YERLİ VE MİLLİ YAZILIMLAR OLMAZ İSE KENDİMİZİ KAOSUN İÇİNDE BULABİLİRİZ
TOBB Türkiye Yazılım Meclisi Başkanı Ertan Barut: Ülkeler kendi network, ağ, veri merkezlerini kurarak, kendi yazılımlarını geliştirerek ve özellikle kritik altyapılarında kullanarak bağımlılıklarını azaltmalıdır. Farklı sistemlerin ve yazılımların kullanılması, tek bir hatanın tüm sistemi etkileme riskini azaltacaktır.
Bilişim Hukuku Derneği Başkanı Kürşat Ergün: Yazılım teknolojileri, bir millî güvenlik meselesidir. Bunu sağlayamadığımız takdirde millî güvenliğimiz ciddi anlamda risk altına girer, kamusal ve ticari aktiviteler dâhil olmak üzere bir anda kaos senaryosunun içerisinde kendimizi bulabiliriz. CrowdStrike olayı küresel bazlı bir uyarı niteliğindeydi. Yani bir nevi felaket senaryosunun fragmanını izledik. Bu, ilerleyen günlerde, kriz, savaş gibi bir durumda ülkelerin sistemleri açısından ne denli tehlikeli olabileceğine dair bir ikazdır. Krizden en az etkilenenlerin Rusya ve Çin gibi kendi sistemlerini kullanabilen, güvenliklerini kendileri sağlayabilecek durumdaki ülkeler olduğunu gördük. Türkiye gibi ülkelerin artık bunu fırsat bilip, dağıtım teknolojilerini oluşturup, bunların güvenliğini sağlayabilecekleri iş sistemleri ve alternatif birtakım projelerin üstünde durması lazım.
Global Bilişim Derneği Başkanı Şenol Vatansever: TÜBİTAK’ın millî işletim sistemi PARDUS bu krize birebir çözüm olabilecek bir durumda. Bir felaket durumunda en azından kritik sistemler PARDUS üzerinden faaliyete geçirilebilseydi çok iyi olurdu.
SİBER GÜVENLİK YAZILIMLARININ YÜZDE 99'U YABANCI
Türkiye Bilişim Derneği Genel Başkanı Rahmi Aktepe, siber güvenlik yazılımlarının yüzde 99’u yabancı menşeili olduğunu belirterek, “Bu yabancı menşeili yazılımların da yüzde 95’i İsrail menşeili. Dolayısıyla bizim güvenlikten söz etmemiz söz konusu olamaz” dedi.

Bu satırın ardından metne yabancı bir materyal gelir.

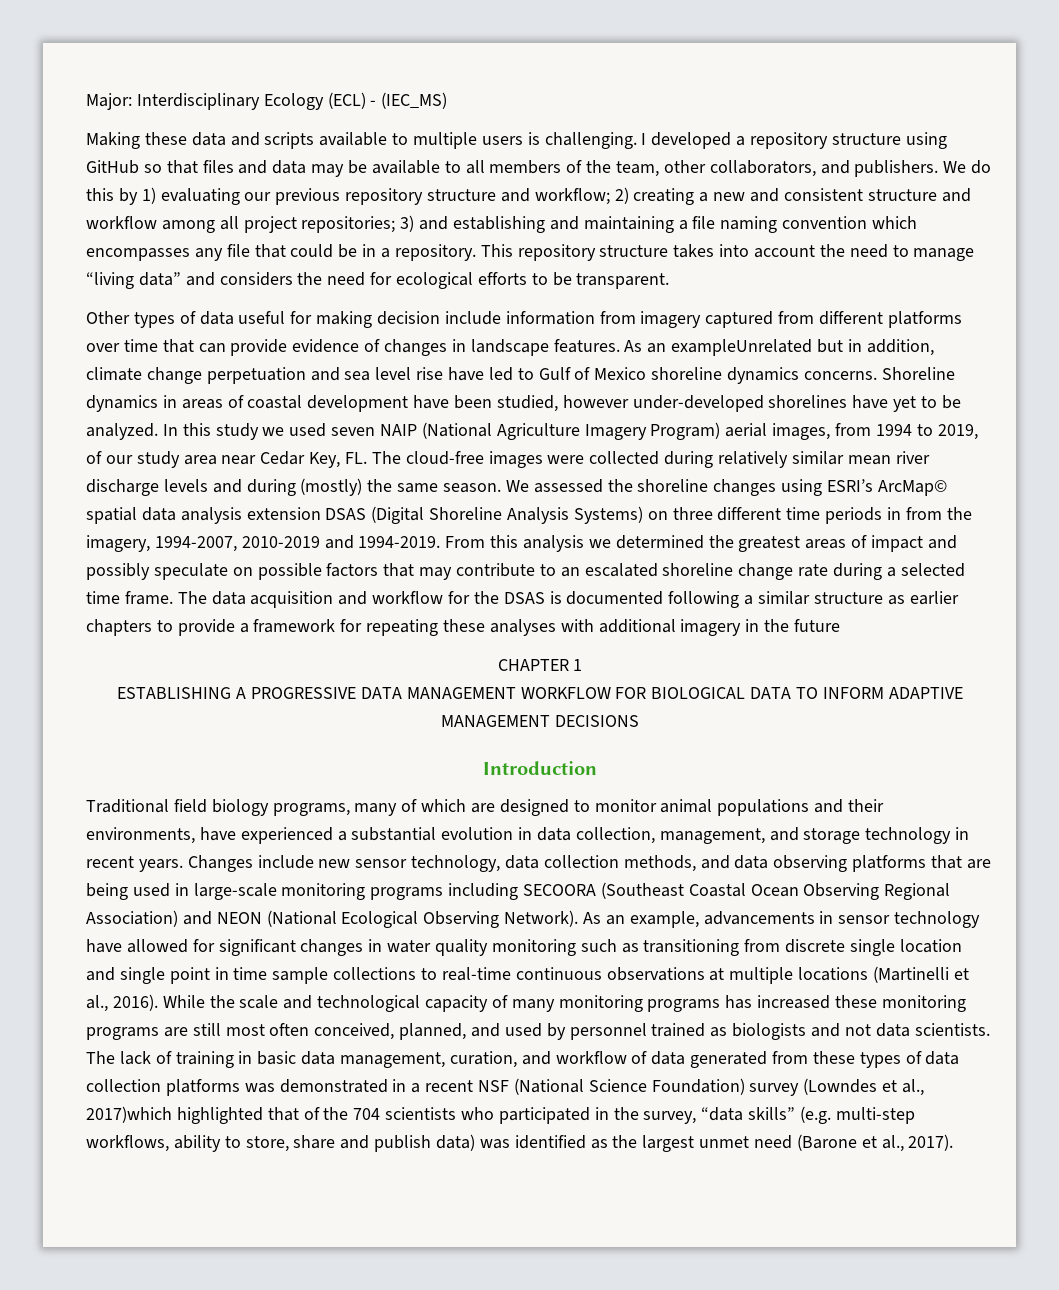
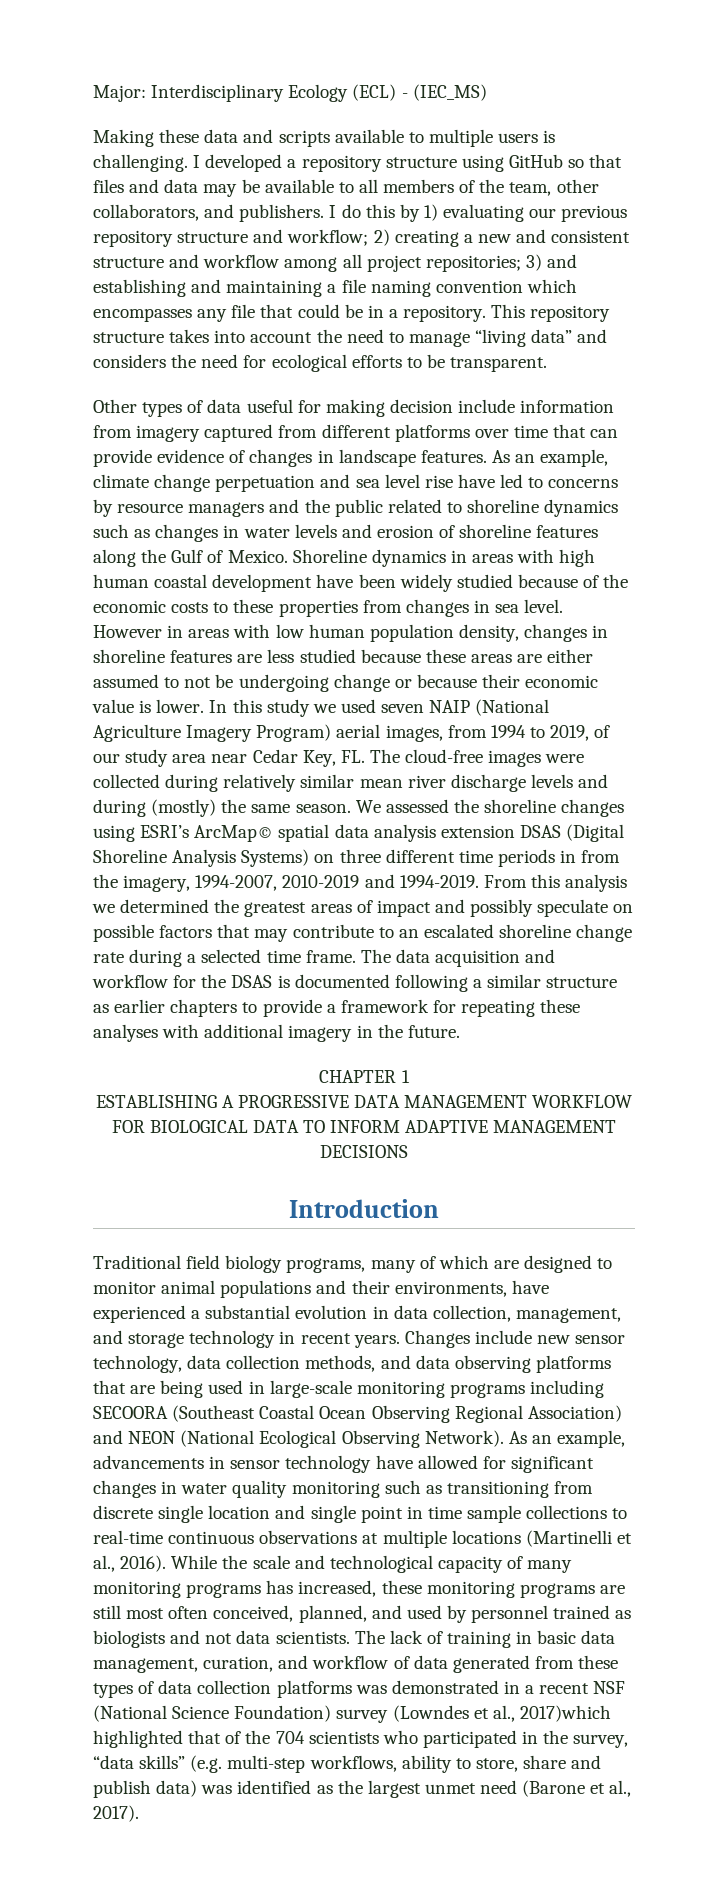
- We do this by 1) evaluating our previous repository structure and workflow; 2) creating a new and consistent structure and workflow among all project repositories; 3) and establishing and maintaining a file naming convention which encompasses any file that could be in a repository.
+ I do this by 1) evaluating our previous repository structure and workflow; 2) creating a new and consistent structure and workflow among all project repositories; 3) and establishing and maintaining a file naming convention which encompasses any file that could be in a repository.
- As an exampleUnrelated but in addition, climate change perpetuation and sea level rise have led to Gulf of Mexico shoreline dynamics concerns.
+ As an example, climate change perpetuation and sea level rise have led to concerns by resource managers and the public related to shoreline dynamics such as changes in water levels and erosion of shoreline features along the Gulf of Mexico.
- Shoreline dynamics in areas of coastal development have been studied, however under-developed shorelines have yet to be analyzed.
+ Shoreline dynamics in areas with high human coastal development have been widely studied because of the economic costs to these properties from changes in sea level. However in areas with low human population density, changes in shoreline features are less studied because these areas are either assumed to not be undergoing change or because their economic value is lower.
- The data acquisition and workflow for the DSAS is documented following a similar structure as earlier chapters to provide a framework for repeating these analyses with additional imagery in the future
+ The data acquisition and workflow for the DSAS is documented following a similar structure as earlier chapters to provide a framework for repeating these analyses with additional imagery in the future.
- While the scale and technological capacity of many monitoring programs has increased these monitoring programs are still most often conceived, planned, and used by personnel trained as biologists and not data scientists.
+ While the scale and technological capacity of many monitoring programs has increased, these monitoring programs are still most often conceived, planned, and used by personnel trained as biologists and not data scientists.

Siber güvenlik konusunda yerli ve milli yazılım ilk tercihimiz olmalı. İHA ve SİHA gibi yerli üretim faaliyetlerinde yerli ve milli yazılım kullanmak zorundayız. Bu konuda yabancı yazılım kullandığınızda herhangi bir savaş anında veya olağanüstü durumda cihazı yerden bile kaldıramazsınız. Yaşadığımız yazılım problemi bütün dünyaya önemli bir ders niteliğinde oldu” dedi. Dünyanın etkilendiği yazılım hatasından Rusya ve Çin’in yerli yazılım kullanmasından ötürü krizden etkilenmediğini ifade eden Aktepe, “Dünya geneli yazılımsal problem Microsoft’un tekel olmasından kaynaklı. Etkilenmemek adına yazılımları çeşitlendirmek lazım. Pardus, Türkiye’de geliştirilmeye çalışılan açık kaynak kod tabanlı bir işletim sistemi. Microsoft yerine Pardus’u kullanabiliyor olmamız lazım” diye konuştu.